**Dataset records:**
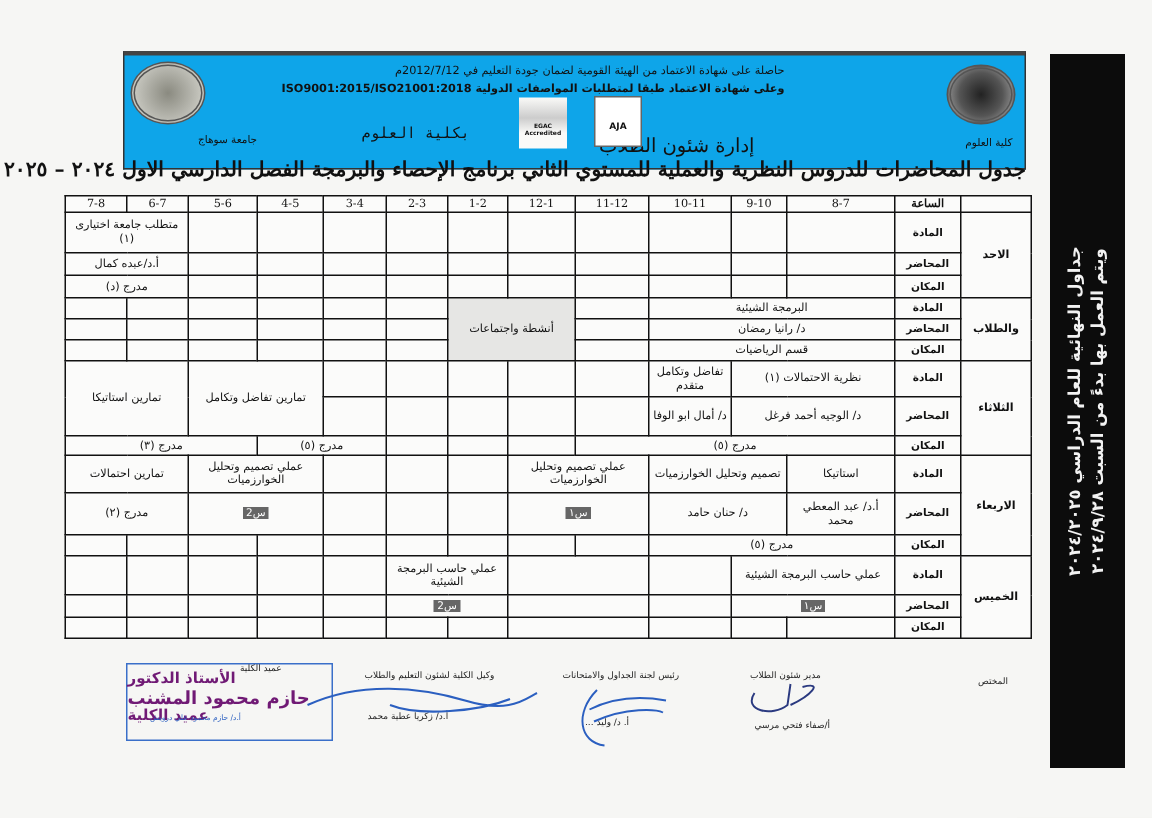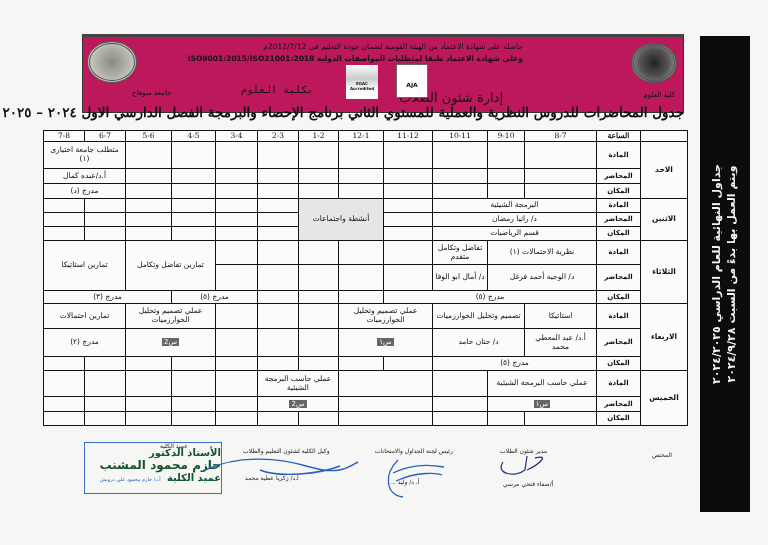--- a/index.html
+++ b/index.html
@@ -2,21 +2,21 @@
 <html><head>
 <meta charset="utf-8">
 <style>
   * { box-sizing: border-box; margin: 0; padding: 0; }
   html, body { width: 768px; height: 545px; overflow: hidden; background: #f4f4f2; }
   body { position: relative; font-family: "DejaVu Sans", sans-serif; color: #111; }
 
   .page { position: absolute; left: 0; top: 0; width: 768px; height: 545px; background: #f6f6f4; }
 
   
-  .header-box { position: absolute; left: 82px; top: 34px; width: 602px; height: 79px; border: 1.5px solid #333; border-top: 3px solid #444; background: #be185d; }
+  .header-box { position: absolute; left: 82px; top: 34px; width: 602px; height: 79px; border: 1.5px solid #333; border-top: 3px solid #444; background: #0ea5e9; }
   .logo { position: absolute; width: 50px; height: 42px; border-radius: 50%; border: 3px double #555; background: radial-gradient(circle, #8a8a80 0%, #b8b8b0 60%, #d8d8d0 100%); }
   .logo.left { left: 4px; top: 4px; }
   .logo.right { right: 6px; top: 6px; width: 46px; height: 40px; background: radial-gradient(circle, #222 0%, #555 55%, #aaa 100%); }
   .hdr-text { position: absolute; font-size: 7.5px; white-space: nowrap; direction: rtl; }
   .hdr-line1 { right: 160px; top: 5px; }
   .hdr-line2 { right: 160px; top: 17px; font-weight: bold; }
   .hdr-univ { left: 8px; top: 52px; font-size: 7px; margin-left: 41px; }
   .hdr-faculty { left: 158px; top: 47px; font-size: 10px; font-family: Liberation Mono, monospace; }
   .hdr-affairs { right: 180px; top: 53px; font-size: 13px; }
   .hdr-college { right: 8px; top: 54px; font-size: 7px; }
@@ -35,21 +35,21 @@
   .tbl td.lbl { font-size: 7px; font-weight: bold; }
   .tbl td.shade { background: #e6e6e4; }
   .room-tag { display: inline-block; background: #666; color: #fff; padding: 0 2px; font-size: 7px; }
 
   
   .side-band { position: absolute; left: 700px; top: 36px; width: 50px; height: 476px; background: #0c0c0c; }
   .side-text { position: absolute; left: 25px; top: 238px; width: 380px; transform: translate(-50%, -50%) rotate(-90deg); color: #f2f2f2; font-size: 11px; font-weight: bold; direction: rtl; text-align: center; line-height: 1.35; }
 
   
   .sig { position: absolute; font-size: 6px; direction: rtl; white-space: nowrap; color: #222; }
-  .stamp { position: absolute; left: 84px; top: 442px; width: 138px; height: 52px; border: 1.5px solid #3a6fc9; color: #14532d; text-align: right; direction: rtl; font-weight: bold; }
+  .stamp { position: absolute; left: 84px; top: 442px; width: 138px; height: 52px; border: 1.5px solid #3a6fc9; color: #701a75; text-align: left; direction: rtl; font-weight: bold; }
   .stamp .l1 { font-size: 10px; margin-top: 4px; }
   .stamp .l2 { font-size: 12px; }
   .stamp .l3 { font-size: 10px; }
   .scribble { position: absolute; }
 </style>
 </head>
 <body>
 
 <div class="page">
 
@@ -146,21 +146,21 @@
           <td></td>
           <td></td>
       <td></td>
           <td></td>
           <td></td>
       <td></td>
       <td colspan="2">مدرج (د)</td>
     </tr>
 
     <tr style="height:14px">
-      <td rowspan="3" class="day">الاثنين</td>
+      <td rowspan="3" class="day">والطلاب</td>
       <td class="lbl">المادة</td>
       <td colspan="3">البرمجة الشيئية</td>
       <td></td>
       <td rowspan="3" colspan="2" class="shade">أنشطة واجتماعات</td>
       <td></td>
           <td></td>
           <td></td>
       <td></td>
           <td></td>
           <td></td>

**Exercise goal:**
Write out the material above once more, exactly as it reads, with no pictures.

**Task answer:**
--- a/index.html
+++ b/index.html
@@ -2,21 +2,21 @@
 <html><head>
 <meta charset="utf-8">
 <style>
   * { box-sizing: border-box; margin: 0; padding: 0; }
   html, body { width: 768px; height: 545px; overflow: hidden; background: #f4f4f2; }
   body { position: relative; font-family: "DejaVu Sans", sans-serif; color: #111; }
 
   .page { position: absolute; left: 0; top: 0; width: 768px; height: 545px; background: #f6f6f4; }
 
   
-  .header-box { position: absolute; left: 82px; top: 34px; width: 602px; height: 79px; border: 1.5px solid #333; border-top: 3px solid #444; background: #be185d; }
+  .header-box { position: absolute; left: 82px; top: 34px; width: 602px; height: 79px; border: 1.5px solid #333; border-top: 3px solid #444; background: #0ea5e9; }
   .logo { position: absolute; width: 50px; height: 42px; border-radius: 50%; border: 3px double #555; background: radial-gradient(circle, #8a8a80 0%, #b8b8b0 60%, #d8d8d0 100%); }
   .logo.left { left: 4px; top: 4px; }
   .logo.right { right: 6px; top: 6px; width: 46px; height: 40px; background: radial-gradient(circle, #222 0%, #555 55%, #aaa 100%); }
   .hdr-text { position: absolute; font-size: 7.5px; white-space: nowrap; direction: rtl; }
   .hdr-line1 { right: 160px; top: 5px; }
   .hdr-line2 { right: 160px; top: 17px; font-weight: bold; }
   .hdr-univ { left: 8px; top: 52px; font-size: 7px; margin-left: 41px; }
   .hdr-faculty { left: 158px; top: 47px; font-size: 10px; font-family: Liberation Mono, monospace; }
   .hdr-affairs { right: 180px; top: 53px; font-size: 13px; }
   .hdr-college { right: 8px; top: 54px; font-size: 7px; }
@@ -35,21 +35,21 @@
   .tbl td.lbl { font-size: 7px; font-weight: bold; }
   .tbl td.shade { background: #e6e6e4; }
   .room-tag { display: inline-block; background: #666; color: #fff; padding: 0 2px; font-size: 7px; }
 
   
   .side-band { position: absolute; left: 700px; top: 36px; width: 50px; height: 476px; background: #0c0c0c; }
   .side-text { position: absolute; left: 25px; top: 238px; width: 380px; transform: translate(-50%, -50%) rotate(-90deg); color: #f2f2f2; font-size: 11px; font-weight: bold; direction: rtl; text-align: center; line-height: 1.35; }
 
   
   .sig { position: absolute; font-size: 6px; direction: rtl; white-space: nowrap; color: #222; }
-  .stamp { position: absolute; left: 84px; top: 442px; width: 138px; height: 52px; border: 1.5px solid #3a6fc9; color: #14532d; text-align: right; direction: rtl; font-weight: bold; }
+  .stamp { position: absolute; left: 84px; top: 442px; width: 138px; height: 52px; border: 1.5px solid #3a6fc9; color: #701a75; text-align: left; direction: rtl; font-weight: bold; }
   .stamp .l1 { font-size: 10px; margin-top: 4px; }
   .stamp .l2 { font-size: 12px; }
   .stamp .l3 { font-size: 10px; }
   .scribble { position: absolute; }
 </style>
 </head>
 <body>
 
 <div class="page">
 
@@ -146,21 +146,21 @@
           <td></td>
           <td></td>
       <td></td>
           <td></td>
           <td></td>
       <td></td>
       <td colspan="2">مدرج (د)</td>
     </tr>
 
     <tr style="height:14px">
-      <td rowspan="3" class="day">الاثنين</td>
+      <td rowspan="3" class="day">والطلاب</td>
       <td class="lbl">المادة</td>
       <td colspan="3">البرمجة الشيئية</td>
       <td></td>
       <td rowspan="3" colspan="2" class="shade">أنشطة واجتماعات</td>
       <td></td>
           <td></td>
           <td></td>
       <td></td>
           <td></td>
           <td></td>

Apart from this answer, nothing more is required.